(Requirement) An exact copy of the listing is required.

(Source records)
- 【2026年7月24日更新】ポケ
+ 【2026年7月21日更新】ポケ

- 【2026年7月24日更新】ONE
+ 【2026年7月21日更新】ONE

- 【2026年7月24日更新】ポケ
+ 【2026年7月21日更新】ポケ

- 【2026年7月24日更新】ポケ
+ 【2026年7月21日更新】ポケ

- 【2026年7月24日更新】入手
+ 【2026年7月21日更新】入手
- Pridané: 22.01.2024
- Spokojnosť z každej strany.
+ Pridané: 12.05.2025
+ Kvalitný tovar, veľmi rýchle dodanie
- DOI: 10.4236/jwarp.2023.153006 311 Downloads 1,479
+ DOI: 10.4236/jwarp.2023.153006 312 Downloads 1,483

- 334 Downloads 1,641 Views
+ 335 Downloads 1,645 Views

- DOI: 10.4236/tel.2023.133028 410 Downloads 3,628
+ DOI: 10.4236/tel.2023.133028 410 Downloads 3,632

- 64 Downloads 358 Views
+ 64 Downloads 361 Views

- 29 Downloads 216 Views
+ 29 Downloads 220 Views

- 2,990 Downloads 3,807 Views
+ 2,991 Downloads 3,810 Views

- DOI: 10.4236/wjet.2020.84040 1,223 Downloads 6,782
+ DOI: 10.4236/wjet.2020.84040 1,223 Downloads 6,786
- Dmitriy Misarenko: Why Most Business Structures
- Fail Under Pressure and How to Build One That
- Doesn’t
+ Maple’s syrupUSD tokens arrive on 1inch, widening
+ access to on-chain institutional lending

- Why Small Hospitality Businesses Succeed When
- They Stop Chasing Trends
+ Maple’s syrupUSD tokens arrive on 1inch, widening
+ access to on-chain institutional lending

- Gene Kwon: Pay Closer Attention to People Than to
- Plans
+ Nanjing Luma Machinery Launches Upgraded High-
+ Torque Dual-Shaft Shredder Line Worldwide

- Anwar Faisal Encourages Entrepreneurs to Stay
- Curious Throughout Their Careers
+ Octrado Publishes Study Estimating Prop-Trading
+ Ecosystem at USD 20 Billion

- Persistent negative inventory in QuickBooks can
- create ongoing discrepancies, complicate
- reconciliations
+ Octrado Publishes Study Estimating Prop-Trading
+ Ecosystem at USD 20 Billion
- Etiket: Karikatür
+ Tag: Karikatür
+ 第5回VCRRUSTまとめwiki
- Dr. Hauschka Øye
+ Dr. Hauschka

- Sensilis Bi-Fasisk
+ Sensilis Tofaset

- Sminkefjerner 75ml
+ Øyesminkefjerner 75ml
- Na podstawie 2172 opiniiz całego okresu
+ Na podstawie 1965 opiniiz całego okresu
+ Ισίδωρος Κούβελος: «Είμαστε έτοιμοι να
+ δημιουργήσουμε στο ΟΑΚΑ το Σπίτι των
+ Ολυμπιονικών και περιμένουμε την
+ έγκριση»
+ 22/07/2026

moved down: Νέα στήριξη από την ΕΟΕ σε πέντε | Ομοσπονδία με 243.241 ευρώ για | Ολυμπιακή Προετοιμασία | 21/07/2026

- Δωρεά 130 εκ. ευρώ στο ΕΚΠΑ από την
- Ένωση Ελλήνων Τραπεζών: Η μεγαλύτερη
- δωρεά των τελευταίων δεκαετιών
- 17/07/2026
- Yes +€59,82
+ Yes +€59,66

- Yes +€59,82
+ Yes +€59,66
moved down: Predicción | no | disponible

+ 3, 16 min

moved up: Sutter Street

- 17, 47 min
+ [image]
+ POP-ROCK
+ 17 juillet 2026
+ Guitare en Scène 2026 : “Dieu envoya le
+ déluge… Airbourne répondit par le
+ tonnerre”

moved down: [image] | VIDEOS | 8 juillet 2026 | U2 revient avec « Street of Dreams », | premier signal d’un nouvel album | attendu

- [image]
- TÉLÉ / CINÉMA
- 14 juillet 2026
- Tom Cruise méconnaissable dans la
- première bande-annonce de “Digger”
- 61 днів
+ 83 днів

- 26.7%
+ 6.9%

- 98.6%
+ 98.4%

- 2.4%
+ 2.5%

(Exercise solution)
- 【2026年7月24日更新】ポケ
+ 【2026年7月21日更新】ポケ

- 【2026年7月24日更新】ONE
+ 【2026年7月21日更新】ONE

- 【2026年7月24日更新】ポケ
+ 【2026年7月21日更新】ポケ

- 【2026年7月24日更新】ポケ
+ 【2026年7月21日更新】ポケ

- 【2026年7月24日更新】入手
+ 【2026年7月21日更新】入手
- Pridané: 22.01.2024
- Spokojnosť z každej strany.
+ Pridané: 12.05.2025
+ Kvalitný tovar, veľmi rýchle dodanie
- DOI: 10.4236/jwarp.2023.153006 311 Downloads 1,479
+ DOI: 10.4236/jwarp.2023.153006 312 Downloads 1,483

- 334 Downloads 1,641 Views
+ 335 Downloads 1,645 Views

- DOI: 10.4236/tel.2023.133028 410 Downloads 3,628
+ DOI: 10.4236/tel.2023.133028 410 Downloads 3,632

- 64 Downloads 358 Views
+ 64 Downloads 361 Views

- 29 Downloads 216 Views
+ 29 Downloads 220 Views

- 2,990 Downloads 3,807 Views
+ 2,991 Downloads 3,810 Views

- DOI: 10.4236/wjet.2020.84040 1,223 Downloads 6,782
+ DOI: 10.4236/wjet.2020.84040 1,223 Downloads 6,786
- Dmitriy Misarenko: Why Most Business Structures
- Fail Under Pressure and How to Build One That
- Doesn’t
+ Maple’s syrupUSD tokens arrive on 1inch, widening
+ access to on-chain institutional lending

- Why Small Hospitality Businesses Succeed When
- They Stop Chasing Trends
+ Maple’s syrupUSD tokens arrive on 1inch, widening
+ access to on-chain institutional lending

- Gene Kwon: Pay Closer Attention to People Than to
- Plans
+ Nanjing Luma Machinery Launches Upgraded High-
+ Torque Dual-Shaft Shredder Line Worldwide

- Anwar Faisal Encourages Entrepreneurs to Stay
- Curious Throughout Their Careers
+ Octrado Publishes Study Estimating Prop-Trading
+ Ecosystem at USD 20 Billion

- Persistent negative inventory in QuickBooks can
- create ongoing discrepancies, complicate
- reconciliations
+ Octrado Publishes Study Estimating Prop-Trading
+ Ecosystem at USD 20 Billion
- Etiket: Karikatür
+ Tag: Karikatür
+ 第5回VCRRUSTまとめwiki
- Dr. Hauschka Øye
+ Dr. Hauschka

- Sensilis Bi-Fasisk
+ Sensilis Tofaset

- Sminkefjerner 75ml
+ Øyesminkefjerner 75ml
- Na podstawie 2172 opiniiz całego okresu
+ Na podstawie 1965 opiniiz całego okresu
+ Ισίδωρος Κούβελος: «Είμαστε έτοιμοι να
+ δημιουργήσουμε στο ΟΑΚΑ το Σπίτι των
+ Ολυμπιονικών και περιμένουμε την
+ έγκριση»
+ 22/07/2026

moved down: Νέα στήριξη από την ΕΟΕ σε πέντε | Ομοσπονδία με 243.241 ευρώ για | Ολυμπιακή Προετοιμασία | 21/07/2026

- Δωρεά 130 εκ. ευρώ στο ΕΚΠΑ από την
- Ένωση Ελλήνων Τραπεζών: Η μεγαλύτερη
- δωρεά των τελευταίων δεκαετιών
- 17/07/2026
- Yes +€59,82
+ Yes +€59,66

- Yes +€59,82
+ Yes +€59,66
moved down: Predicción | no | disponible

+ 3, 16 min

moved up: Sutter Street

- 17, 47 min
+ [image]
+ POP-ROCK
+ 17 juillet 2026
+ Guitare en Scène 2026 : “Dieu envoya le
+ déluge… Airbourne répondit par le
+ tonnerre”

moved down: [image] | VIDEOS | 8 juillet 2026 | U2 revient avec « Street of Dreams », | premier signal d’un nouvel album | attendu

- [image]
- TÉLÉ / CINÉMA
- 14 juillet 2026
- Tom Cruise méconnaissable dans la
- première bande-annonce de “Digger”
- 61 днів
+ 83 днів

- 26.7%
+ 6.9%

- 98.6%
+ 98.4%

- 2.4%
+ 2.5%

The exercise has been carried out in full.